Ankara, 2012’de Suriyeliler’in mağduriyetini seviyor ve “iltica”yı teşvik ediyordu. Çünkü bu sığınmacı akını, ona “Şam’da namaz kılma” gerekçesi sunuyordu. Cami, kışla, okul, medya, parti, belediye mağdur Suriyelileri bağrına basıyordu. İş uzayıp “eşik” İstanbul’un göbeğine ulaşınca “mülteciler”e sunulan sınırlı imkanlar, hacı kapitalistlerin ve gözü doymaz yandaşların gözüne battı. Ekonomik ve mali kriz koşullarında “İslam kardeşliği”, “ensar”, mensar bir yere kadardı, artık “geldikleri yere gitmeleri gerekiyordu”.

Doğrusu, Suriyeliler’e şimdiye kadar “35 milyar dolar” harcandığı hiçbir bütçe kaleminde gösterilemeyen bir Erdoğan palavrasından ibaret. Üstelik, “baldırı çıplak” sığınmacılar, kamu kaynaklarından sunulan çok sınırlı desteğin kat kat fazlasını boğaz tokluğuna çalışarak ekonomiye iade ediyor, Kazançlarını kazıklanarak, fahiş kiralar ödeyerek gözü dönmüş ev sahipleri ve esnafla paylaşıyorlar.

Ama, “aşk” da “nefret” de siyasete tâbi.Türkiye’ye “tampon bölge”yi doldursunlar diye çağrılmışlardı. Şimdiyse “Suriye sınırlarımız boyunca, yaklaşık 35 kilometre derinliğinde ülkemiz kontrolünde bir güvenli bölge oluşturma” planları eşliğinde “yallah Suriye’ye” deniyor. Erdoğan daha yeni söyledi: “Suriye’nin huzura kavuşmasının ilk şartı PYD denilen bu katil sürüsünün ortadan kaldırılmasıdır […] Daha fazla Suriyeli kardeşimizin evlerine dönüşünü sağlamak için Mümbiç ve Fırat’ın doğusunu güvenli hale getirmemiz gerekiyor.”

900 km uzunluğunda, 35 km derinliğinde -neredeyse iki Mersin büyüklüğünde- Suriye toprağının işgali ve 3 milyon insanın rızaları hilafına geri gönderilerek yeniden iskanının “sevgi” eşliğinde gerçekleştirilemeyeceğini idrak için Efrîn’e bakmak yeter de artar. Medyayı ve sosyal medyayı apansız kuşatan “Suriyeli nefreti”nin bir psikolojik harekat ürünü değil de “halkın öfkesi”nden ibaret olduğuna ancak ahmaklar inanır.
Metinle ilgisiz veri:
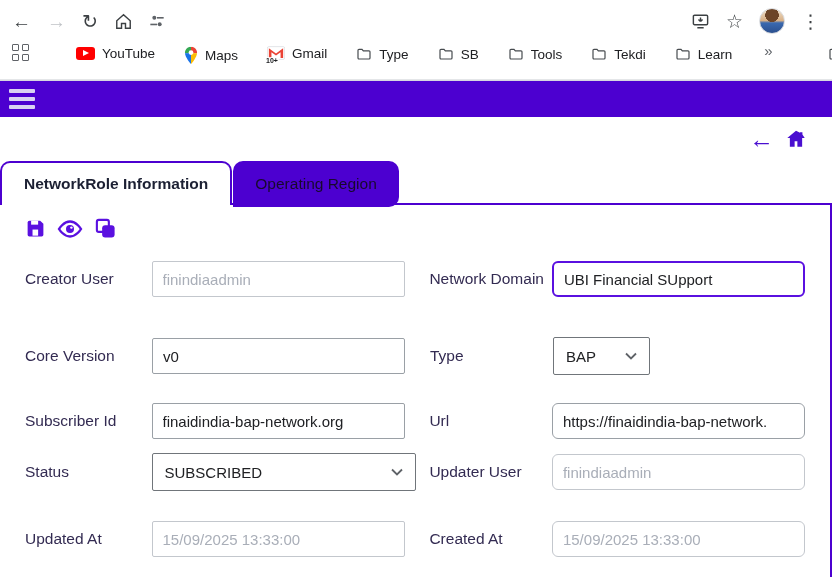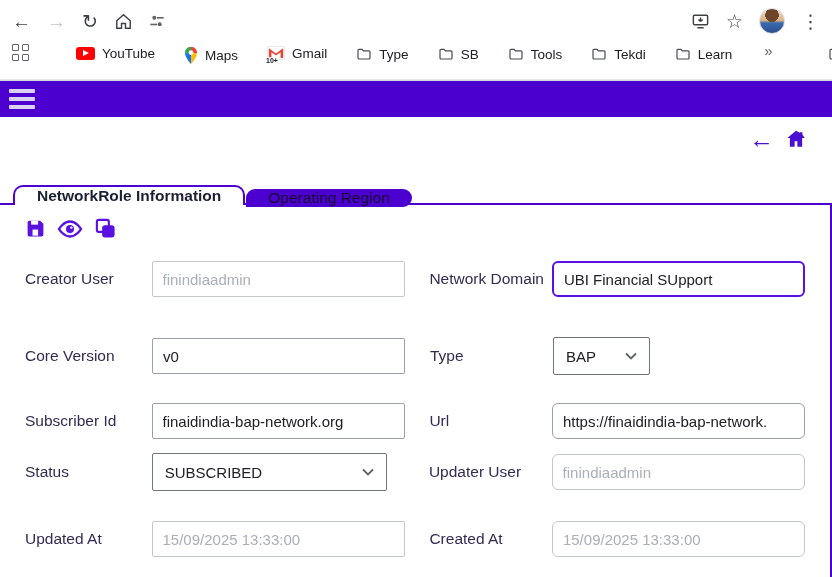"NetworkRole Information" .tabs { align-items: flex-end -> none; margin-left: 13px -> none }
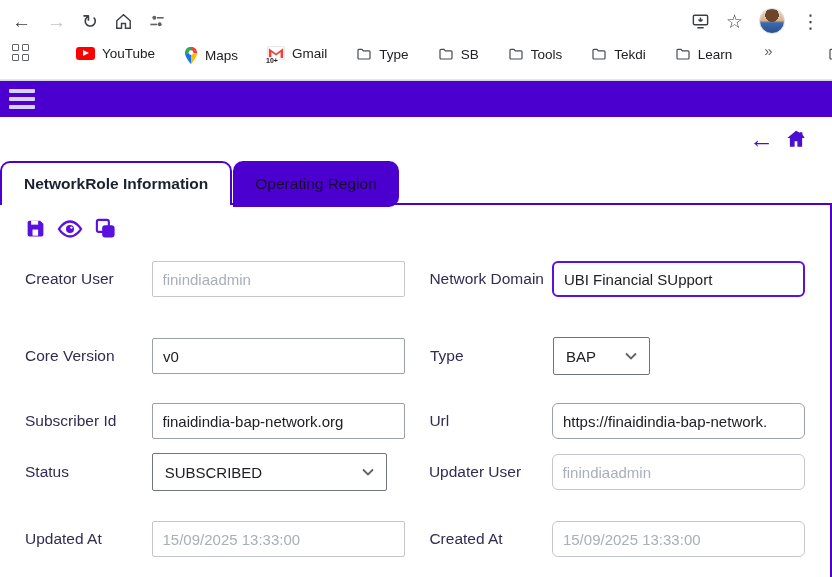"SUBSCRIBED" .select.w-status { width: 235px -> 264px }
Hükümet eliyle bir “kontrollü nefret” dalgası yükseltilirken, bu kez nefretin elde patlamaması için Türkiye’deki sığınmacıların yarısından çoğunun yaşadığı yedi büyük kentin belediye başkanlarının tutumu hayati önem kazanıyor. Onlardan beklenen amatör “sosyoloji” çözümlemeleriyle Süleyman Soylu’nun peşine takılmaları değil, kendilerini göreve taşıyan toplumsal muhalefetin “barış ve çözüm” talebini kulaklarına küpe etmeleri. Çözümleme gerektiğinde ise başvurabilecekleri muazzam bir KHK’li “sosyolog” yığınağı onları bekliyor. Hem artık AYM’den ruhsatlılar; atanabilirler!